The records:

▼

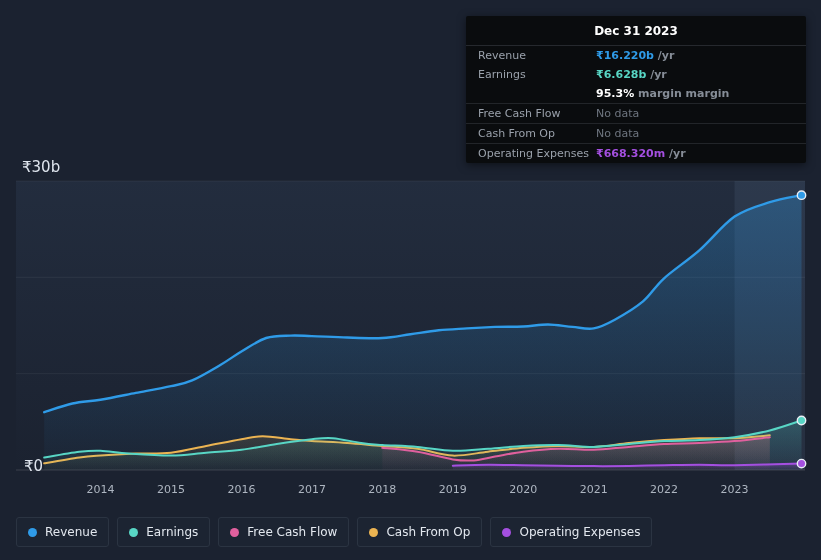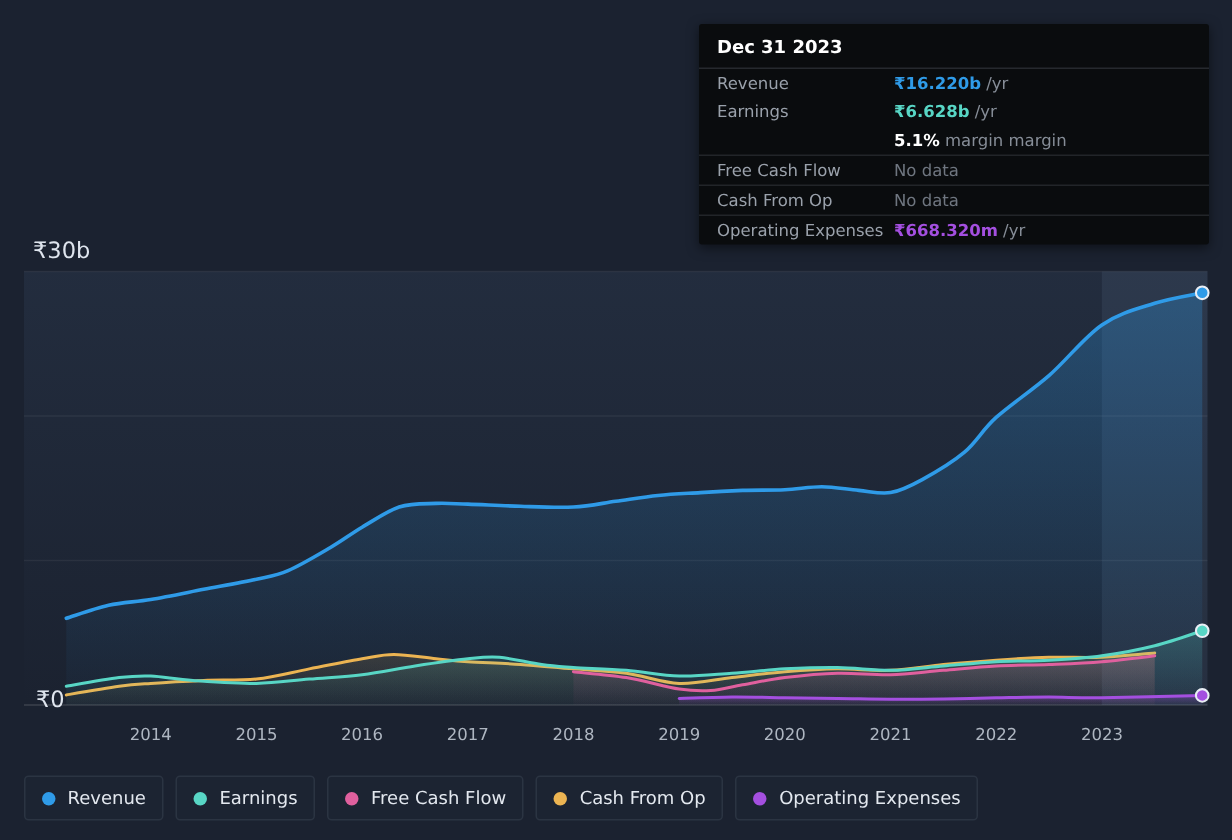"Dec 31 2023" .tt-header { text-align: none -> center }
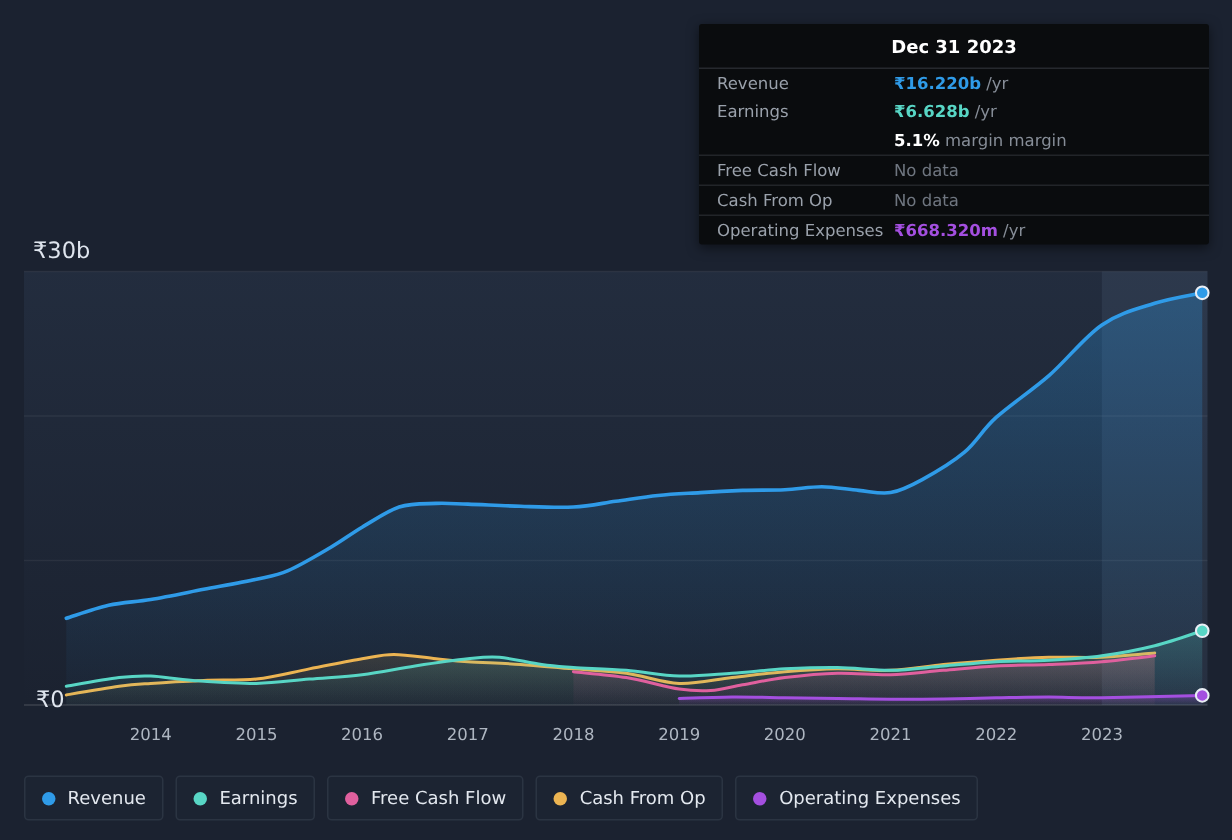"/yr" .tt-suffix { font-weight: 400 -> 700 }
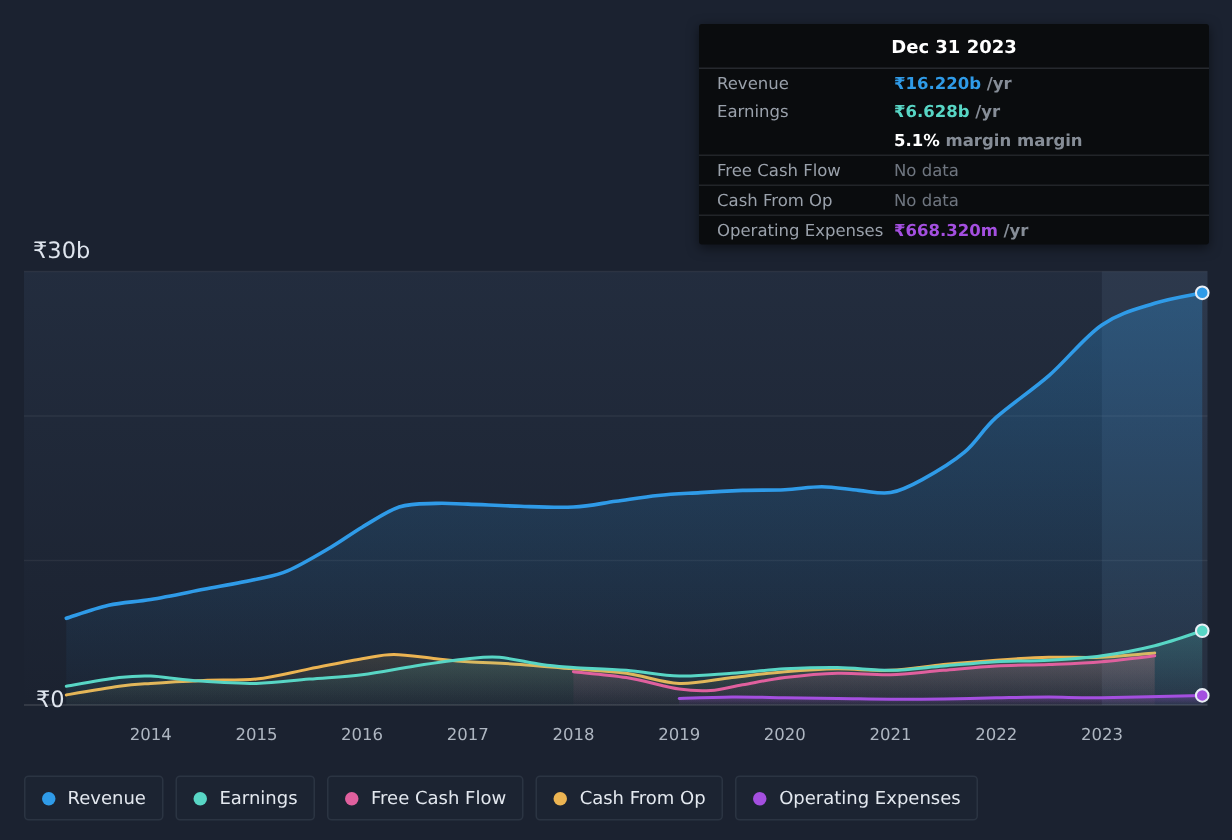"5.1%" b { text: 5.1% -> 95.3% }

▲
▼

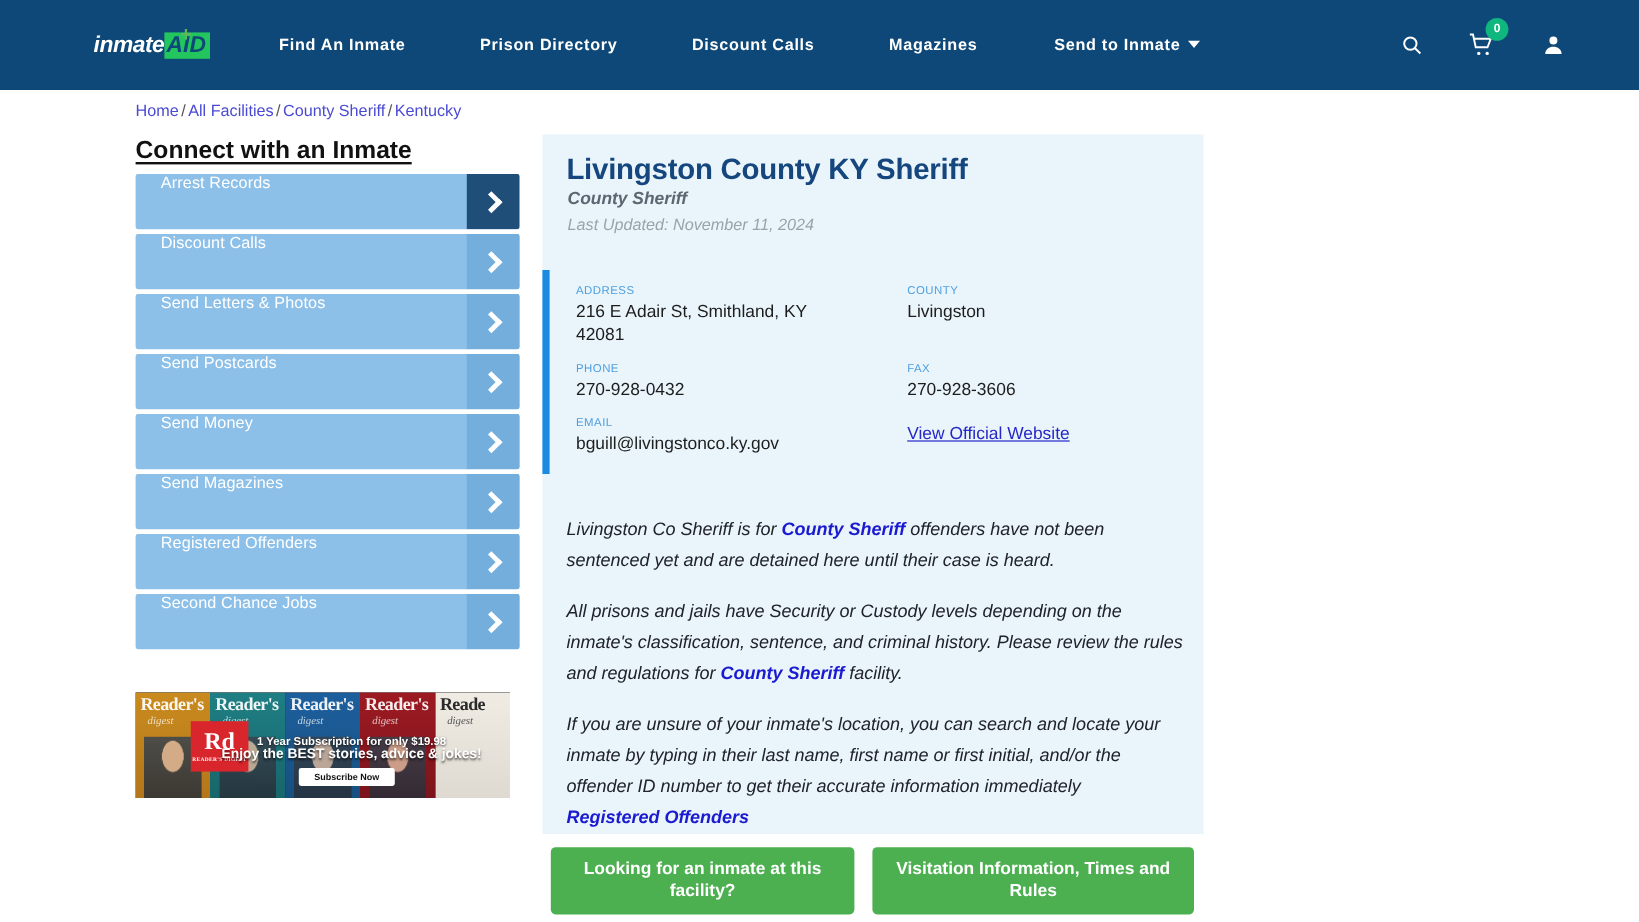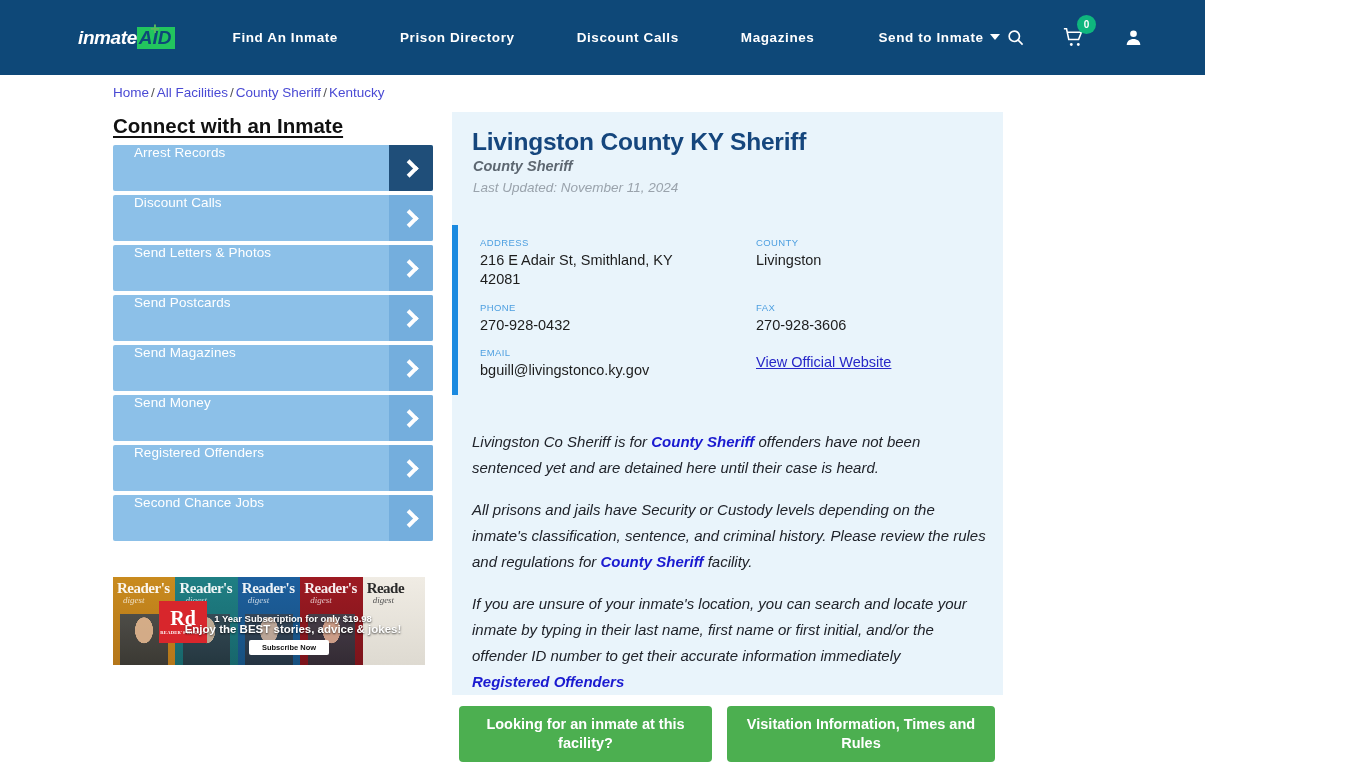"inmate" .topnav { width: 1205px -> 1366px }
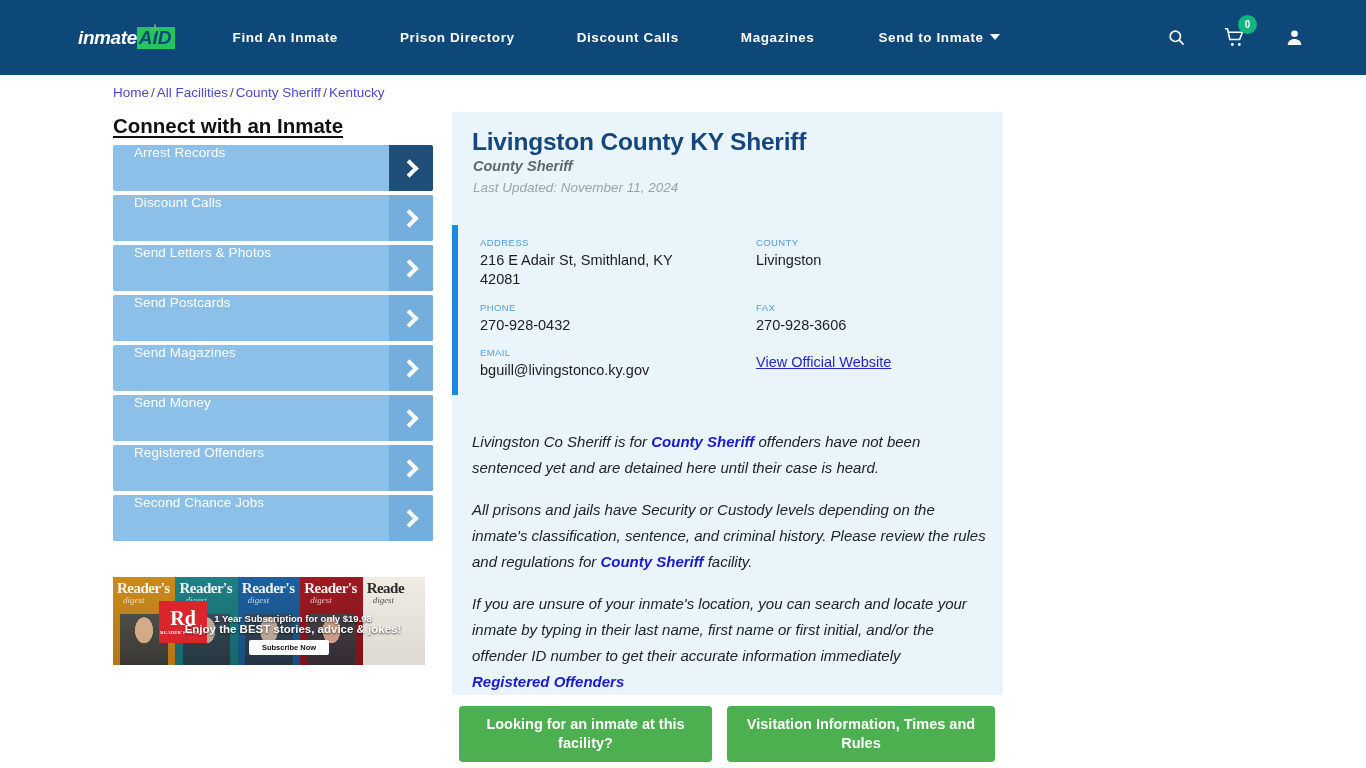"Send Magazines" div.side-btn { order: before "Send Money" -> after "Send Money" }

▲
▼

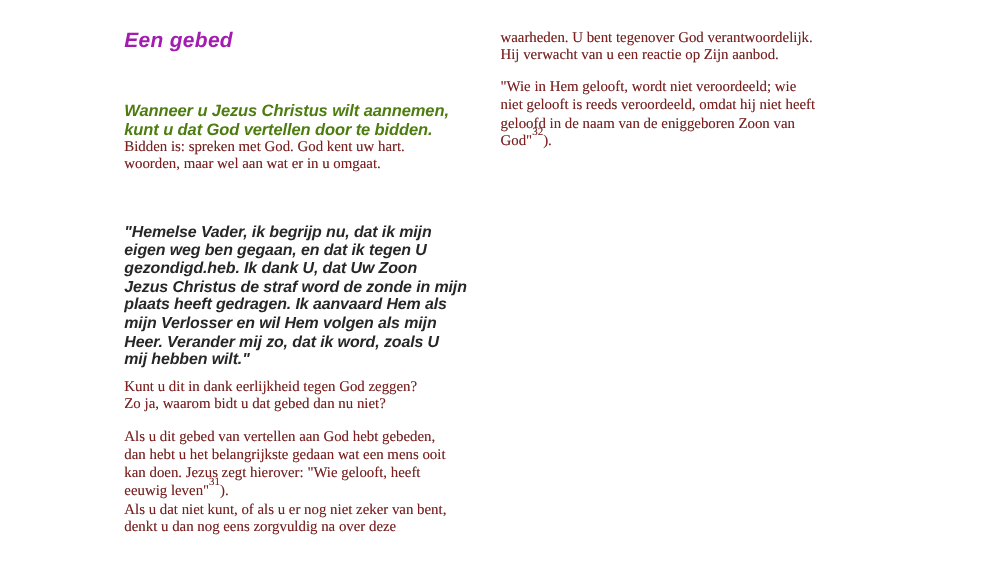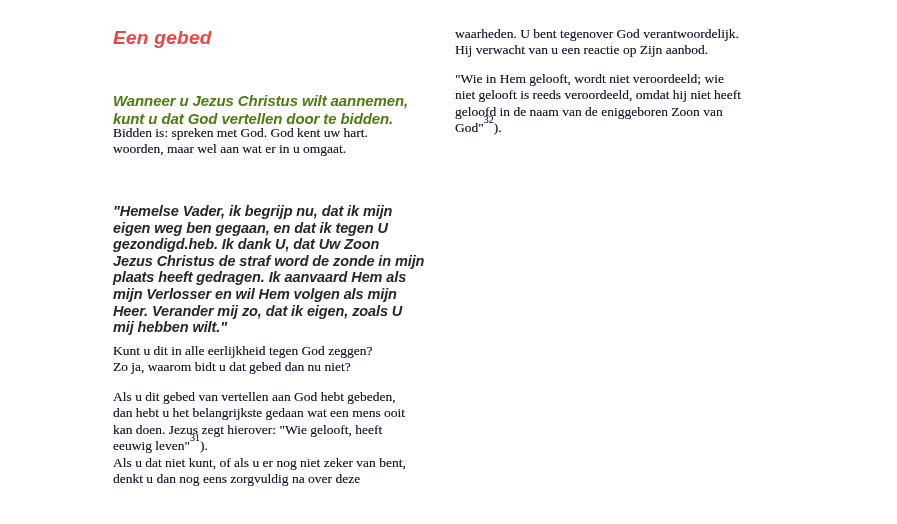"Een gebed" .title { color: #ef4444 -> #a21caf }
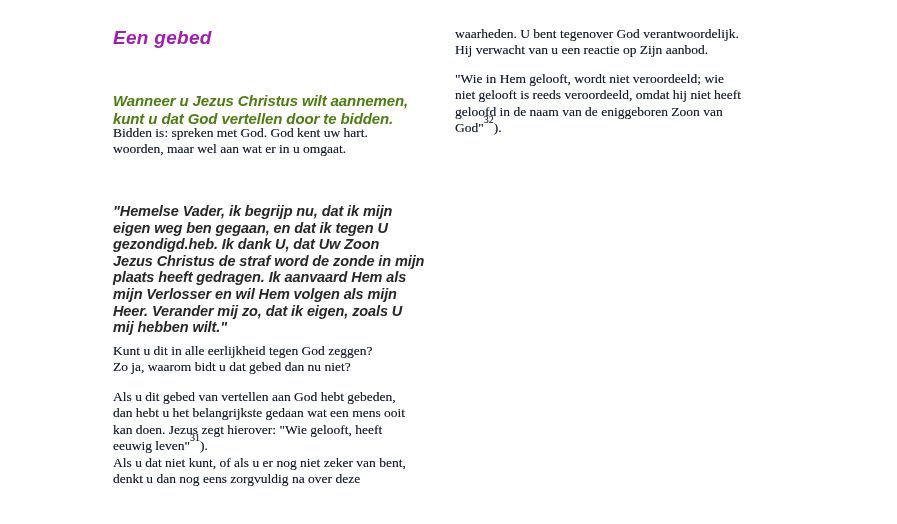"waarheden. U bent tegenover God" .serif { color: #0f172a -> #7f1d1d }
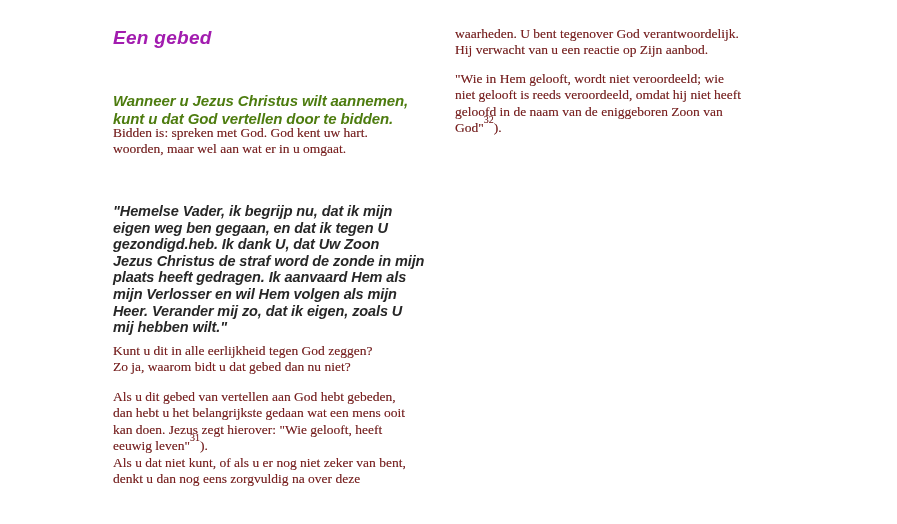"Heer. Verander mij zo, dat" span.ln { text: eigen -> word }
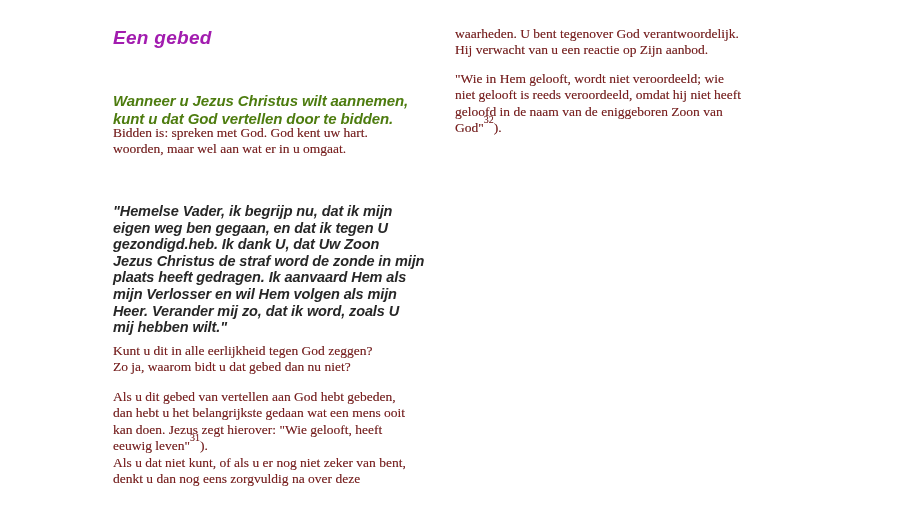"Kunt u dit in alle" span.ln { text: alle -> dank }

▲

The reply should hold exactly the lines above, starting at the line with "text-align: none ->" and ending at the line with "text: 5.1% ->", and no pictures.

Answer to the problem:
"Dec 31 2023" .tt-header { text-align: none -> center }
"/yr" .tt-suffix { font-weight: 400 -> 700 }
"5.1%" b { text: 5.1% -> 95.3% }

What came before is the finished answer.